In their commentary published in the New England Journal of Medicine, Dr. Ezekiel Emanuel and Professor Ronit Stahl argue for discontinuing the historic policy of tolerating a diversity of ethical convictions among health professionals. Emanuel and Stahl urge dismissing conscience legal protections for health professionals, maligning such protections as merely "legislative tools that are used to insulate professionals from performing tasks that they personally deem objectionable."
In their view, conscience protections essentially function as an instrument of class warfare, a bourgeois oppression of the proletariat. A tool by which wealthy, selfish physicians dominate their poor, powerless patients.
Emanuel and Stahl demand that physicians cast aside their self-centered concerns and bend to the will of the patient (especially when the patient demands a morally controversial procedure or prescription).
Since conscience objections in healthcare most commonly arise over pro-life issues, of course, the goal appears to be coercing into conformity all physicians who resist the authors' ideological tilt.

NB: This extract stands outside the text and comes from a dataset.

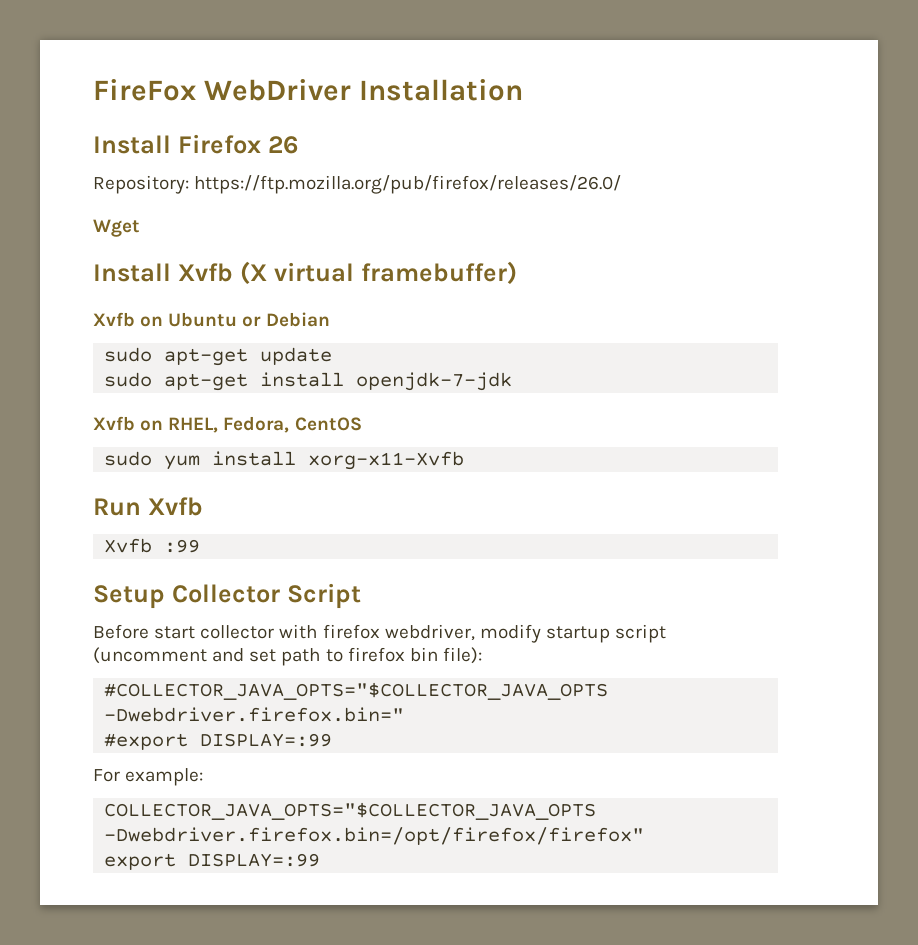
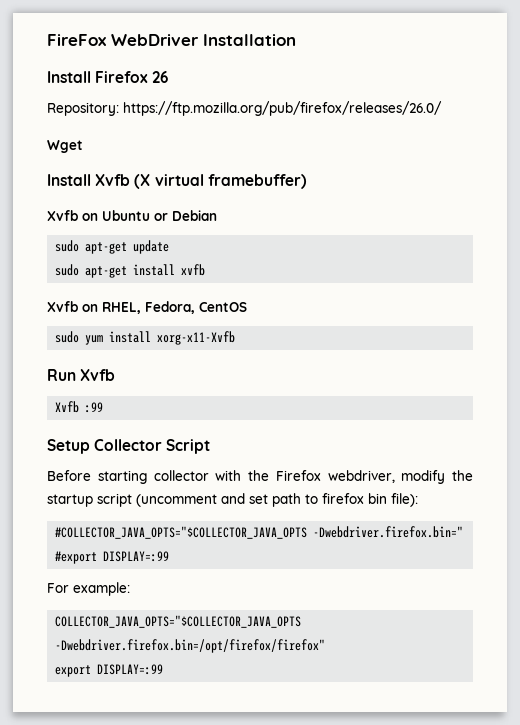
- sudo apt-get install openjdk-7-jdk
+ sudo apt-get install xvfb
- Before start collector with firefox webdriver, modify startup script (uncomment and set path to firefox bin file):
+ Before starting collector with the Firefox webdriver, modify the startup script (uncomment and set path to firefox bin file):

Emanuel and Stahl decree that upon entering the profession, physicians sacrifice conscience and individual medical judgment and "become obligated to provide, perform, and refer patients for interventions according to the standards of the profession (emphasis added)."
Abortion advocates prefer coercion to conscience accommodation
But apparently only those professional standards that comport with Emanuel and Stahl's intolerance of conscience—like abortion edicts issued by professional OB/Gyn organizations—will qualify.1,2 The authors insist that "professional associations should resist sanctioning conscientious objection as an acceptable practice."
They condemn as "internally inconsistent," for example, the American Medical Association's statements on conscience and duty to patients. The AMA holds that “physicians’ ethical responsibility [is] to place patients’ welfare above the physician’s own self-interest” and declines to compel physicians to participate in procedures "'incompatible with the physician’s deeply held personal, religious, or moral beliefs."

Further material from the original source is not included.